Les lettres de Klee durant cette période montrent qu’il aimait être à Berne. Il peut y travailler pendant que sa famille s’occupe de Felix.
Nouveau retour
Il passe alors près de trente ans en Allemagne. Son destin va basculer avec l’arrivée au pouvoir du national-socialisme. Alors qu’il est devenu célèbre, son travail se vend bien et de plus, il gagne un bon salaire comme professeur. Mais il devient persona non grata quasiment du jour au lendemain.
Qualifié d’artiste dégénéré par les nazis, il voit ses œuvres retirées des musées allemands et doit se réfugier à Berne avec sa famille. Il rentre définitivement en Suisse en décembre 1933, à contre-cœur.
Dans la ville fédérale, loin des stimulations de son milieu artistique, le choc est rude. Bientôt il s’installe avec Lily dans un appartement du Kistlerweg, dans le quartier verdoyant de l’Elfenau. De son balcon, il peut voir les sommets de l’Oberland bernois.
Dans une pièce, Lily fait de la musique. Une autre sert d’atelier à Paul. Là, il signe plus de 2700 œuvres.
Au cours des dernières années de sa vie, Paul présente deux demandes de naturalisation mais il n’obtiendra gain de cause qu’après sa mort.
Le déclin
Son retour s’accompagne d’une détérioration de son état de santé. Les médecins mettent du temps pour diagnostiquer la cause de son mal: une sclérodermie, maladie rare et incurable.
Il décède le 29 juin 1940, dans une clinique de Locarno-Muralto, dans le sud de la Suisse. Six jours plus tard, les autorités helvétiques lui accordent la naturalisation.
Lily gardera ses cendres dans une urne au Kistlerweg et les conservera dans l’atelier jusqu’à sa propre mort, en 1946.
swissinfo, Faryal Mirza
(Traduction de l’anglais: Isabelle Eichenberger)
Le Centre Paul Klee, à Berne, ouvre ses portes le 20 juin 2005.
Cette nouvelle institution, dont le bâtiment constitué de trois ’collines’ a été dessiné par l’architecte italien Renzo Piano, est entièrement dédiée à la personne, à la vie et à l’œuvre de Paul Klee (1879–1940).

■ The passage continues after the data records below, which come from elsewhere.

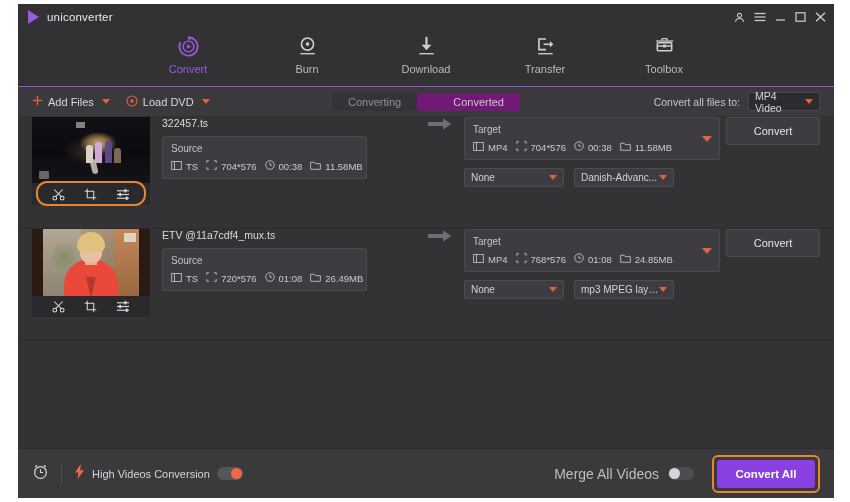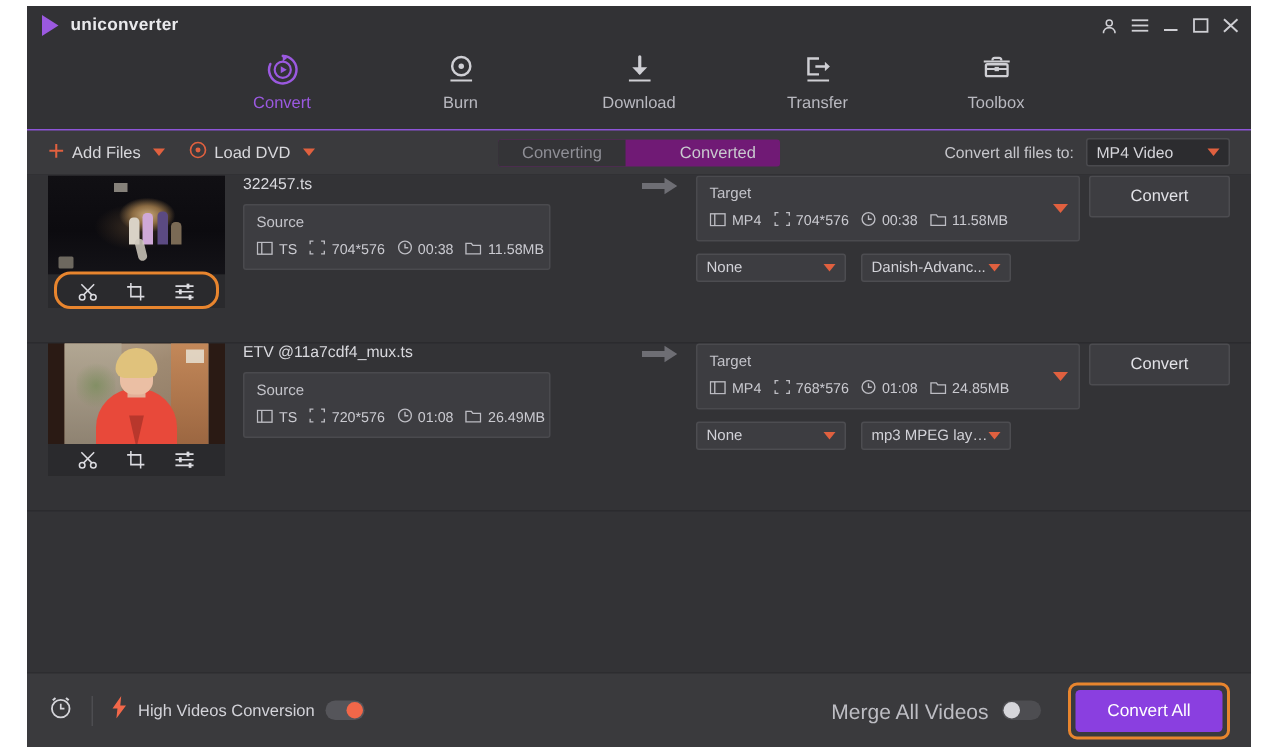"uniconverter" .brand { font-weight: bold -> normal }
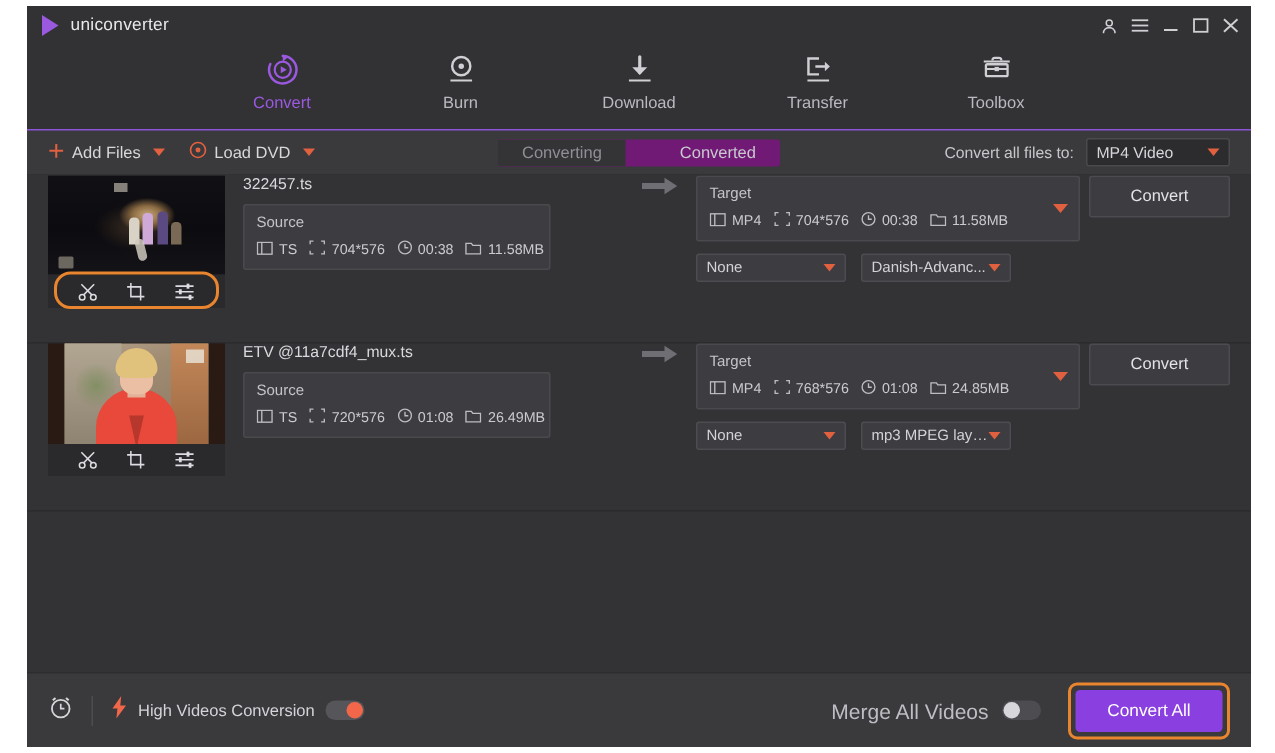"MP4 Video" .select { width: 96px -> 72px }
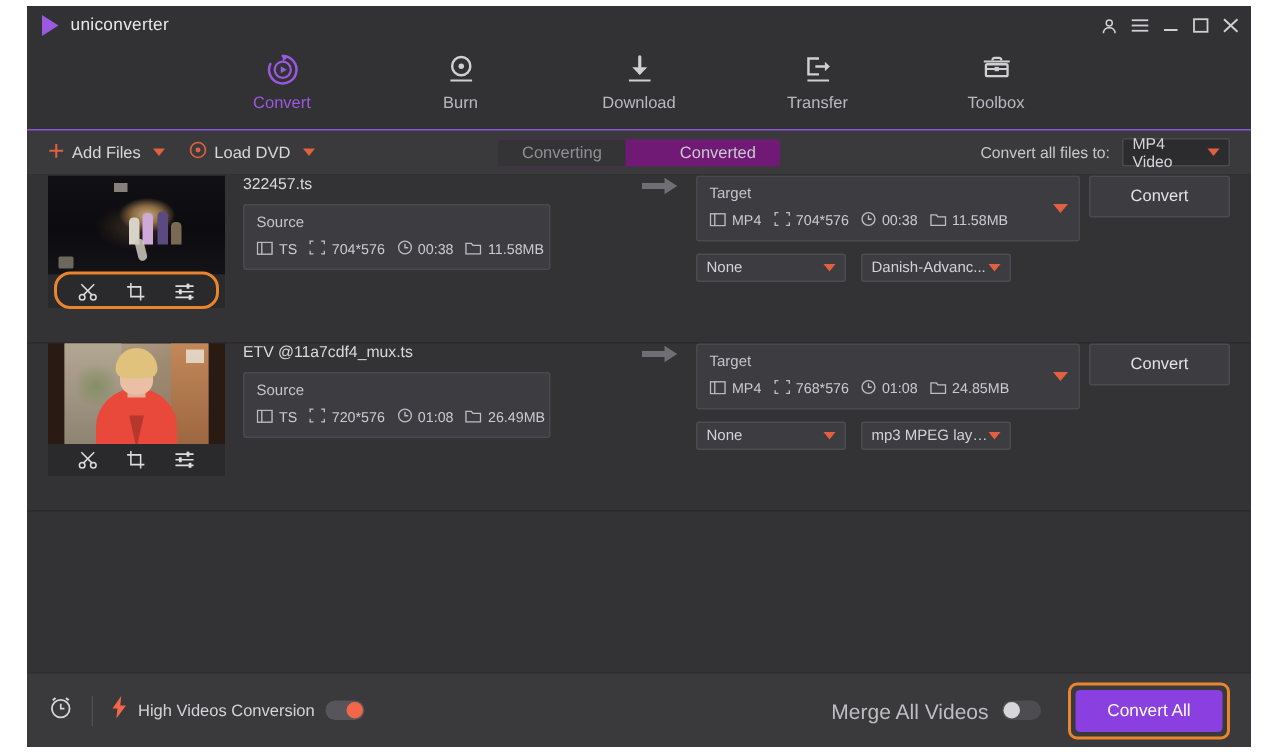"Convert All" .btn-convert-all { font-weight: normal -> bold }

4.000 tableaux, aquarelles et dessins, ainsi que du matériel d’archives et des documents biographiques, y sont rassemblés.
Le Centre ne se limitera pas à la présentation des oeuvres, mais deviendra une plate-forme touchant de nombreux domaines et formes d’expression artistique.
– Paul Klee a passé plus de trente ans en Suisse, à Berne.
– Né à Münchenbuchsee le 18 décembre 1879, Klee est mort le 29 juin 1940 à Locarno-Muralto, dans le canton du Tessin.
– Il parlait le dialecte bernois mieux que l’allemand.
– Il a reçu la nationalité suisse 6 jours après sa mort.